Myth: Because of digital technology and cloud computing, businesses avoid generating documentary trash or waste produced in relation to the storing of information. Organizations get to do away with the piles of trash that include multimedia DVDs or Blu-Rays, invoices, contracts, reports, proposals, budgets, and business correspondence.
In reality, wastage happens even with digital technology. People create various kinds of data waste including unnecessary data that is taking up storage space, unsorted data that could be useful but forgotten (and difficult to locate), duplicate data, and data intended for certain users but are underused or not used at all by the supposed users. These are costly data waste that can be addressed by the following best practices.
Organizations that are in the business of data gathering and analytics should ensure efficiency in the way they store, manage, and discard data. AI or machine learning developers, in particular, need an efficient way to classify and manage data as they constantly collect and analyze a variety of information. There has to be a system that makes it easy to locate, retrieve, and subsequently delete data to free up storage space for more data. The absence of which can lead to storage redundancy, the continued storage of unneeded or unwanted data, and difficulties in locating data.
There are different approaches to handling data, such as data warehousing and the use of data lakes. There are also various data storage, management, and analytics solutions. Examples of which are Druid, ClickHouse, Cassandra, Prometheus, and Elasticsearch. These approaches and solutions present different pros and cons, so it is important to evaluate them meticulously.
In-depth comparisons or guides like this article about Apache Druid vs Clickhouse can be useful in picking the right tools and strategies to implement. Different organizations have different needs, while different data storage and analytics solutions also have varying functions and features. It is important to ascertain that the solution chosen matches the specific requirements of an organization.
ROT refers to data that is redundant, obsolete, and trivial.

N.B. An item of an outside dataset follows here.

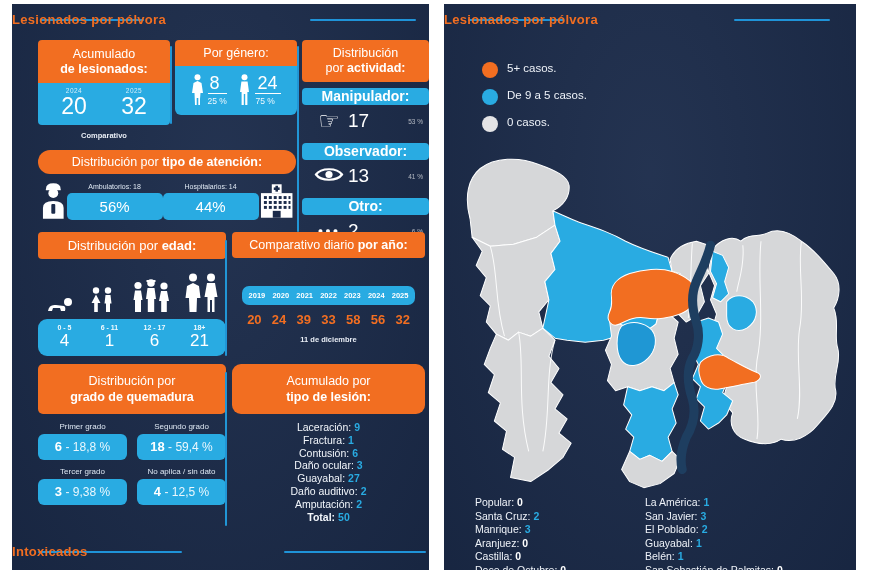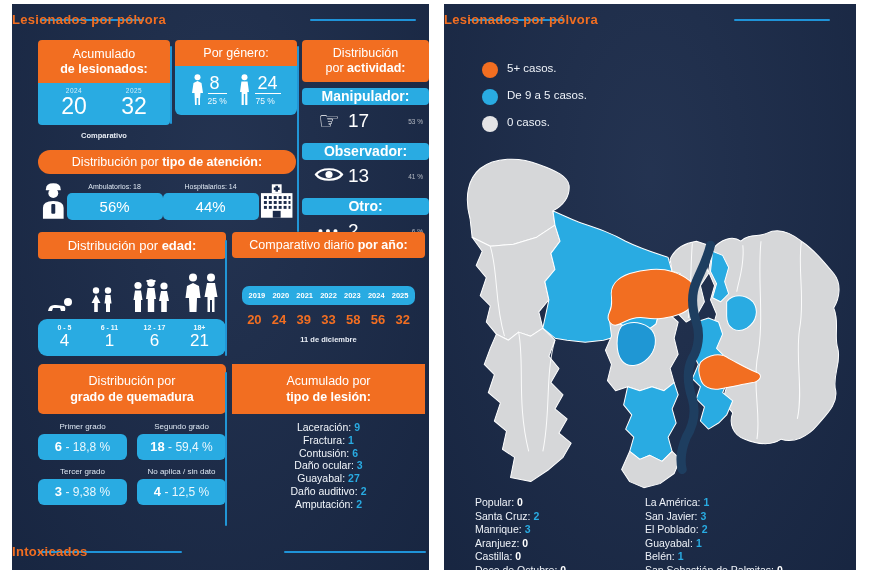"Acumulado por" .lesions .hd { border-radius: 0 -> 9px }
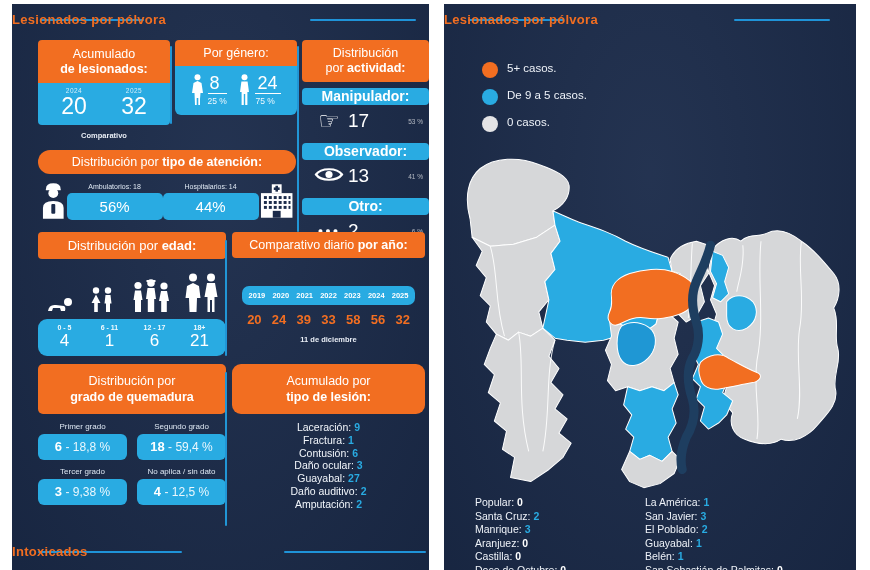"Total: 50" div { html: none -> <div><span>Total:</span><span>50</span></div> }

According to data security firm ManageEngine, at least 30 percent of data in organizations can be considered ROT. This presents a major challenge for data management, as it does not only add unnecessary data storage costs; it also makes it difficult to efficiently find and utilize specific data when they are needed.
All existing data should be examined to determine if they should still be kept or permanently erased. Then, the remaining useful or potentially useful data can be inventoried and classified/cataloged. If it is difficult to ascertain if a specific bunch of data should be deleted, they can be given their own category or storage location that can be easily revisited later on.

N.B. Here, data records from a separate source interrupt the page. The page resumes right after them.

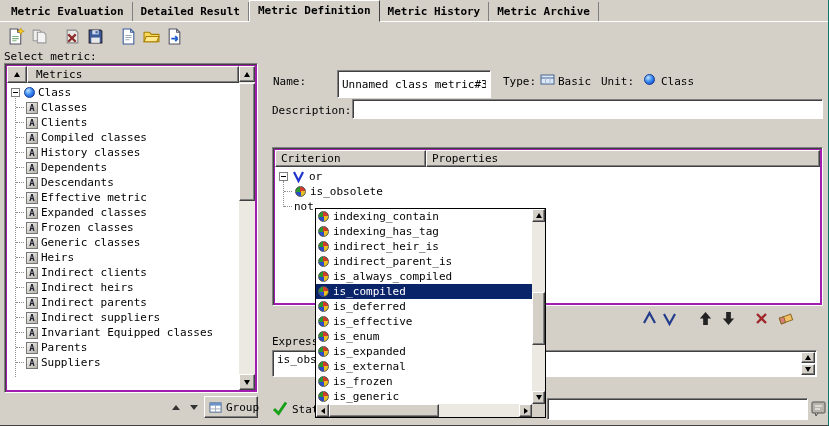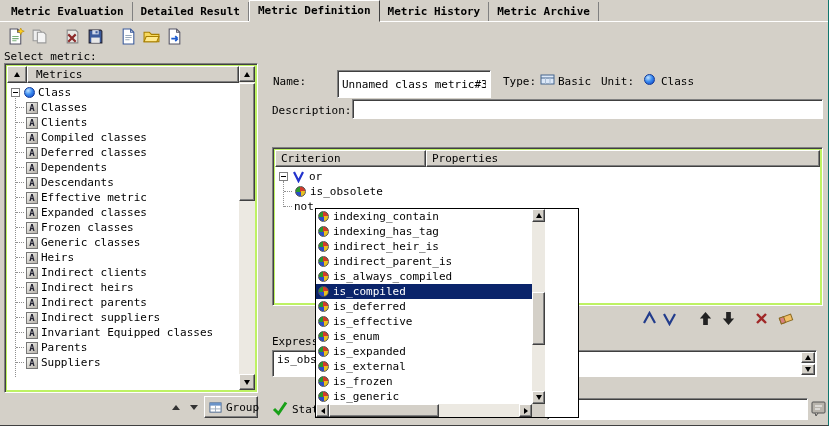"Metrics" .sunken { background: #bef264 -> #a21caf }
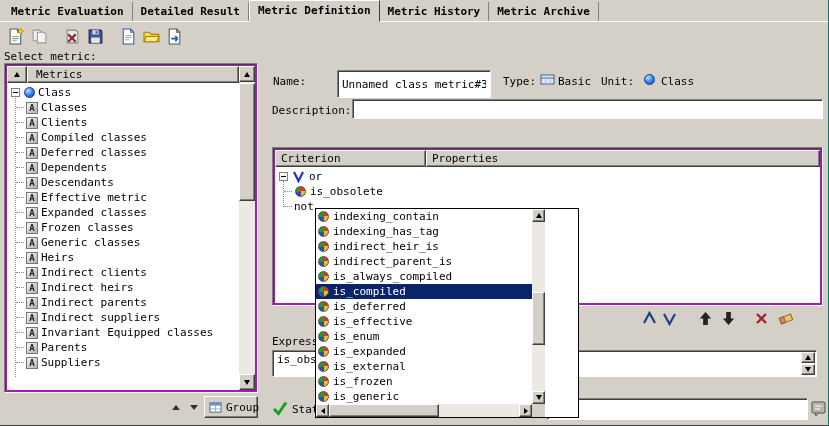"Deferred classes" span.tlabel { text: Deferred -> History }
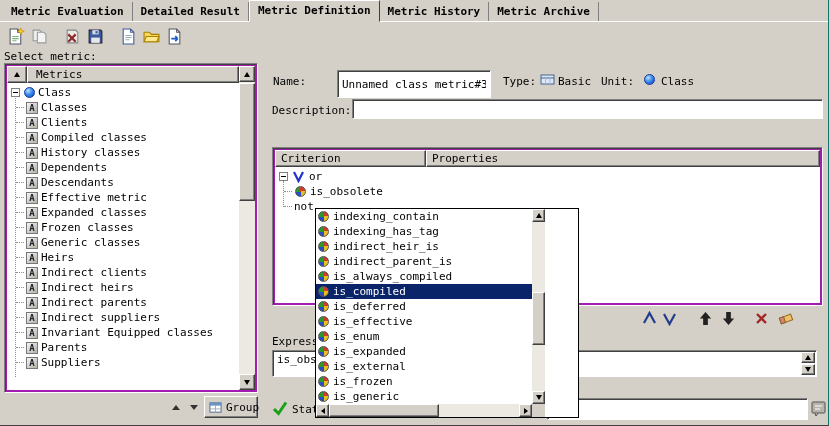"indexing_contain" #dropdown { width: 264px -> 231px }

Having an efficient data management system, however, is not just about the hardware and software. One crucial component that should be taken into account is the people creating, using, and managing the data in an organization. They need to be properly oriented or trained on the roles they play in eliminating and preventing ROT data.
Accenture says that nearly 80 percent of enterprise data is unstructured. This means that the data being kept has no logical classification. Different kinds of data for different uses are stored in various locations arbitrarily. Some employees may have some form of sorting or organization, but the schemes they employ are inconsistent.
The lack of organization or data storage structure is one of the biggest reasons why some data become redundant and difficult to locate. Redundancy wastes storage space not only on-premises but also in the cloud. When going over collections of files to locate specific data, there is computing power involved and unnecessary time and effort wasted.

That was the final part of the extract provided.